Aim of the task:
An exact reprint of the listing is required, with no pictures included.

Extracted data:
● ● ● ● ●

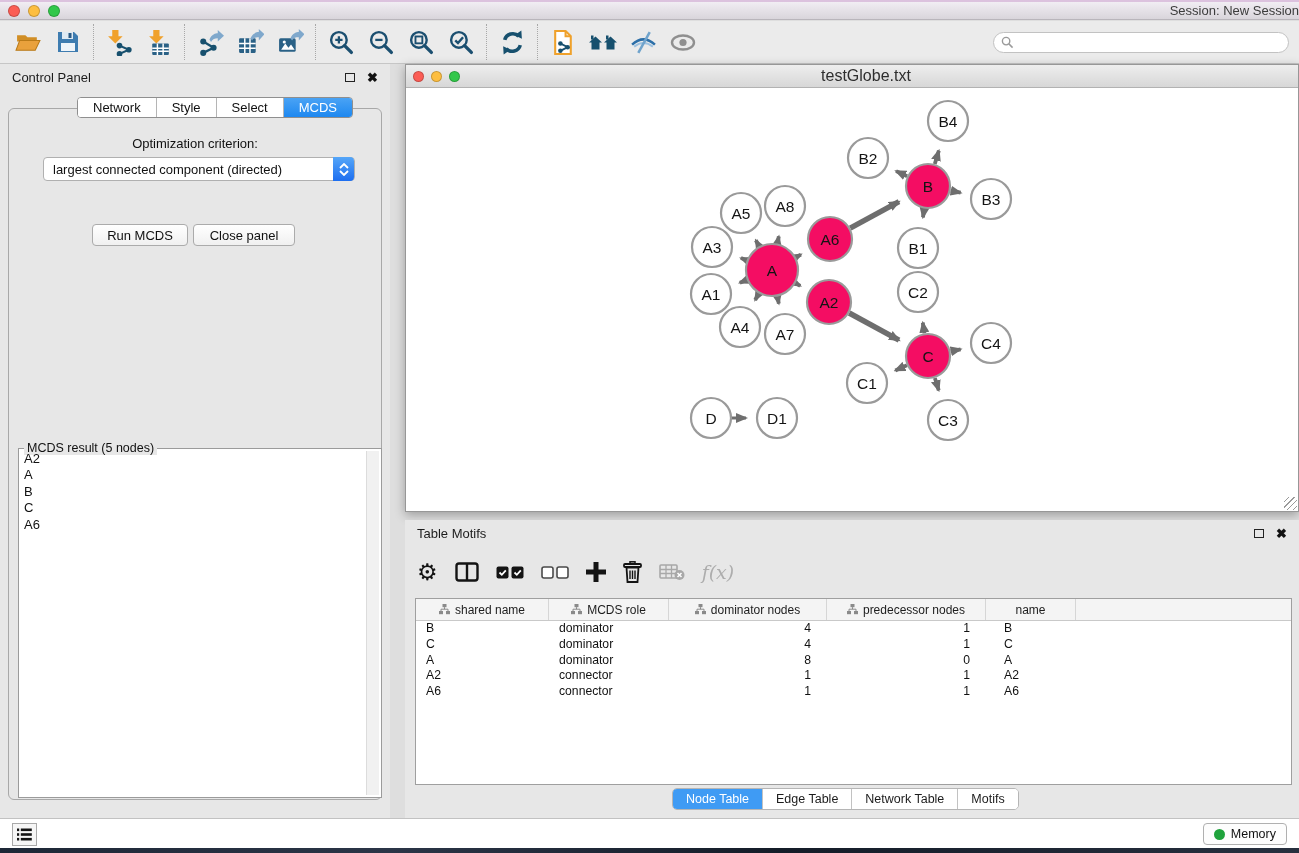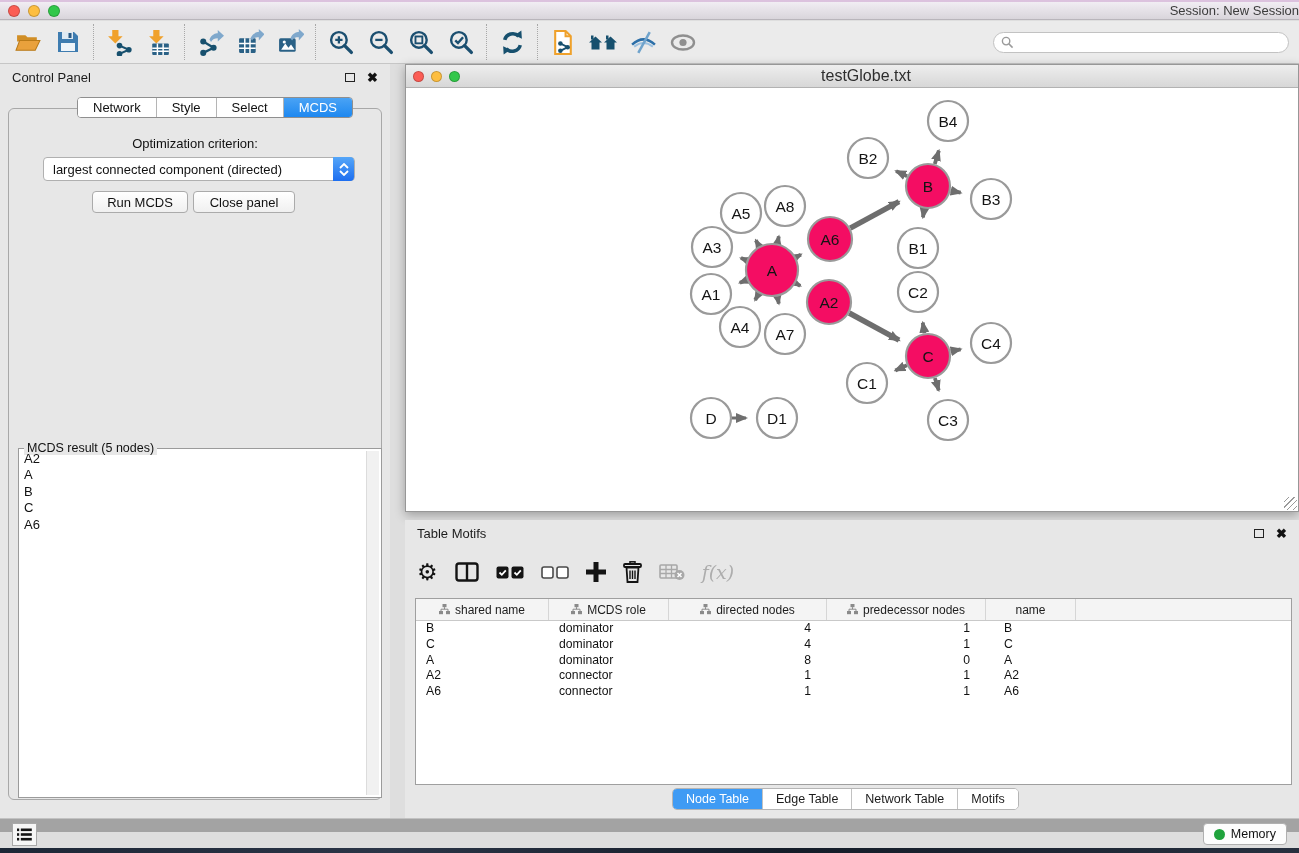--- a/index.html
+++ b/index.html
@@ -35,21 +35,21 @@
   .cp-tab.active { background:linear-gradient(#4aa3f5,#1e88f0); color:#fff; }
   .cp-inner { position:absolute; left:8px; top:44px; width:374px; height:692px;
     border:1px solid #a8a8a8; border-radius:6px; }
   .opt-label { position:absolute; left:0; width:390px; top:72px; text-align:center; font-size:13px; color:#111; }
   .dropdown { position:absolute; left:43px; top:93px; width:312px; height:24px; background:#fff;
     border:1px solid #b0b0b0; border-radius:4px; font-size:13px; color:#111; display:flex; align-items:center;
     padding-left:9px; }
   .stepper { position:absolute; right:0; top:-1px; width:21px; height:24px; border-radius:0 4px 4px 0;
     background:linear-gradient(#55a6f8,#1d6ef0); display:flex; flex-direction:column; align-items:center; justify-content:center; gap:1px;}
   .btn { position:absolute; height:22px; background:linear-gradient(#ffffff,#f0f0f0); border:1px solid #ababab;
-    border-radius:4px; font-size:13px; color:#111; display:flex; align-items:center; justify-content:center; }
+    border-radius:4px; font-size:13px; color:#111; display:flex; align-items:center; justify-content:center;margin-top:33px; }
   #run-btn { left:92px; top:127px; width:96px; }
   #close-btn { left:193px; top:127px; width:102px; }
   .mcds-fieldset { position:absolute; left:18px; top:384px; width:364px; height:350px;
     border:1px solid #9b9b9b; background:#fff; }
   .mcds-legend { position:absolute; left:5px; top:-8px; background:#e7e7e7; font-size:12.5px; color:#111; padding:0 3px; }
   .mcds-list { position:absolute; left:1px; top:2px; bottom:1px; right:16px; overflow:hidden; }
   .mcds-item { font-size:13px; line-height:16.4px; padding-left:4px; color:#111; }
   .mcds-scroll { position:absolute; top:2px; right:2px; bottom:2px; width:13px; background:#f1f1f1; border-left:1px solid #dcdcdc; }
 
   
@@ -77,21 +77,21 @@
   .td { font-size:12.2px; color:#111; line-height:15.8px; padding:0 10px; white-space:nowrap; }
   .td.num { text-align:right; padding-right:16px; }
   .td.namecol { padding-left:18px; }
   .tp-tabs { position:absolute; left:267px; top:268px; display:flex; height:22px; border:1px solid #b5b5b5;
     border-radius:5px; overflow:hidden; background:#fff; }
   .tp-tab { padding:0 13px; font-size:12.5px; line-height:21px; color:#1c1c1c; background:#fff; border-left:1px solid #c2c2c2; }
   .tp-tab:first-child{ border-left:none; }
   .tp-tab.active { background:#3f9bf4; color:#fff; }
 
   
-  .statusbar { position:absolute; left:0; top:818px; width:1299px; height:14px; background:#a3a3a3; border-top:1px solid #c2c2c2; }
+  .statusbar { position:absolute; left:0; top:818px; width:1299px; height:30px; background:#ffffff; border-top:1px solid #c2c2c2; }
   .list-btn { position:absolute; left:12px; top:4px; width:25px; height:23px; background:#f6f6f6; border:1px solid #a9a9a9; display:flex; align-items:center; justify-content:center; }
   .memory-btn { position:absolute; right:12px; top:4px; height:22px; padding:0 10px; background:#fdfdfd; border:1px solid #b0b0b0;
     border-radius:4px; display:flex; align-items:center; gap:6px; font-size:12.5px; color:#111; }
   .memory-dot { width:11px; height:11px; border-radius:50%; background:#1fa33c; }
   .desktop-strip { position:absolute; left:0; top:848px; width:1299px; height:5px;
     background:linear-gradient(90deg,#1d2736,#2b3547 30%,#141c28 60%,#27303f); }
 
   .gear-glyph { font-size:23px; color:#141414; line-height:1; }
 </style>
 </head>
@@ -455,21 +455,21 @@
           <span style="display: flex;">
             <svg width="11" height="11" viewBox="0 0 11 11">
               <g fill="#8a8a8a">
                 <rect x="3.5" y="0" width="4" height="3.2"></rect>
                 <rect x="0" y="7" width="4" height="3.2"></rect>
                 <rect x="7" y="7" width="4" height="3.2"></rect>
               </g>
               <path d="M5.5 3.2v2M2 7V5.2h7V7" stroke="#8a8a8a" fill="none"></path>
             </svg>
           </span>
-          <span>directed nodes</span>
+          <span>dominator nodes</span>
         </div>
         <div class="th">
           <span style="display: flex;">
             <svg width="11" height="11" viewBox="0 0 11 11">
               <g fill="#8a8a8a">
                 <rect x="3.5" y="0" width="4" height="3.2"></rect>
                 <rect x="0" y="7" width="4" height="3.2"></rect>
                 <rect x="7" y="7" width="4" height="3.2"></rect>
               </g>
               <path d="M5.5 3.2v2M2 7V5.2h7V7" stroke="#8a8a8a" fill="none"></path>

● ● ● ● ●

Response area:
--- a/index.html
+++ b/index.html
@@ -35,21 +35,21 @@
   .cp-tab.active { background:linear-gradient(#4aa3f5,#1e88f0); color:#fff; }
   .cp-inner { position:absolute; left:8px; top:44px; width:374px; height:692px;
     border:1px solid #a8a8a8; border-radius:6px; }
   .opt-label { position:absolute; left:0; width:390px; top:72px; text-align:center; font-size:13px; color:#111; }
   .dropdown { position:absolute; left:43px; top:93px; width:312px; height:24px; background:#fff;
     border:1px solid #b0b0b0; border-radius:4px; font-size:13px; color:#111; display:flex; align-items:center;
     padding-left:9px; }
   .stepper { position:absolute; right:0; top:-1px; width:21px; height:24px; border-radius:0 4px 4px 0;
     background:linear-gradient(#55a6f8,#1d6ef0); display:flex; flex-direction:column; align-items:center; justify-content:center; gap:1px;}
   .btn { position:absolute; height:22px; background:linear-gradient(#ffffff,#f0f0f0); border:1px solid #ababab;
-    border-radius:4px; font-size:13px; color:#111; display:flex; align-items:center; justify-content:center; }
+    border-radius:4px; font-size:13px; color:#111; display:flex; align-items:center; justify-content:center;margin-top:33px; }
   #run-btn { left:92px; top:127px; width:96px; }
   #close-btn { left:193px; top:127px; width:102px; }
   .mcds-fieldset { position:absolute; left:18px; top:384px; width:364px; height:350px;
     border:1px solid #9b9b9b; background:#fff; }
   .mcds-legend { position:absolute; left:5px; top:-8px; background:#e7e7e7; font-size:12.5px; color:#111; padding:0 3px; }
   .mcds-list { position:absolute; left:1px; top:2px; bottom:1px; right:16px; overflow:hidden; }
   .mcds-item { font-size:13px; line-height:16.4px; padding-left:4px; color:#111; }
   .mcds-scroll { position:absolute; top:2px; right:2px; bottom:2px; width:13px; background:#f1f1f1; border-left:1px solid #dcdcdc; }
 
   
@@ -77,21 +77,21 @@
   .td { font-size:12.2px; color:#111; line-height:15.8px; padding:0 10px; white-space:nowrap; }
   .td.num { text-align:right; padding-right:16px; }
   .td.namecol { padding-left:18px; }
   .tp-tabs { position:absolute; left:267px; top:268px; display:flex; height:22px; border:1px solid #b5b5b5;
     border-radius:5px; overflow:hidden; background:#fff; }
   .tp-tab { padding:0 13px; font-size:12.5px; line-height:21px; color:#1c1c1c; background:#fff; border-left:1px solid #c2c2c2; }
   .tp-tab:first-child{ border-left:none; }
   .tp-tab.active { background:#3f9bf4; color:#fff; }
 
   
-  .statusbar { position:absolute; left:0; top:818px; width:1299px; height:14px; background:#a3a3a3; border-top:1px solid #c2c2c2; }
+  .statusbar { position:absolute; left:0; top:818px; width:1299px; height:30px; background:#ffffff; border-top:1px solid #c2c2c2; }
   .list-btn { position:absolute; left:12px; top:4px; width:25px; height:23px; background:#f6f6f6; border:1px solid #a9a9a9; display:flex; align-items:center; justify-content:center; }
   .memory-btn { position:absolute; right:12px; top:4px; height:22px; padding:0 10px; background:#fdfdfd; border:1px solid #b0b0b0;
     border-radius:4px; display:flex; align-items:center; gap:6px; font-size:12.5px; color:#111; }
   .memory-dot { width:11px; height:11px; border-radius:50%; background:#1fa33c; }
   .desktop-strip { position:absolute; left:0; top:848px; width:1299px; height:5px;
     background:linear-gradient(90deg,#1d2736,#2b3547 30%,#141c28 60%,#27303f); }
 
   .gear-glyph { font-size:23px; color:#141414; line-height:1; }
 </style>
 </head>
@@ -455,21 +455,21 @@
           <span style="display: flex;">
             <svg width="11" height="11" viewBox="0 0 11 11">
               <g fill="#8a8a8a">
                 <rect x="3.5" y="0" width="4" height="3.2"></rect>
                 <rect x="0" y="7" width="4" height="3.2"></rect>
                 <rect x="7" y="7" width="4" height="3.2"></rect>
               </g>
               <path d="M5.5 3.2v2M2 7V5.2h7V7" stroke="#8a8a8a" fill="none"></path>
             </svg>
           </span>
-          <span>directed nodes</span>
+          <span>dominator nodes</span>
         </div>
         <div class="th">
           <span style="display: flex;">
             <svg width="11" height="11" viewBox="0 0 11 11">
               <g fill="#8a8a8a">
                 <rect x="3.5" y="0" width="4" height="3.2"></rect>
                 <rect x="0" y="7" width="4" height="3.2"></rect>
                 <rect x="7" y="7" width="4" height="3.2"></rect>
               </g>
               <path d="M5.5 3.2v2M2 7V5.2h7V7" stroke="#8a8a8a" fill="none"></path>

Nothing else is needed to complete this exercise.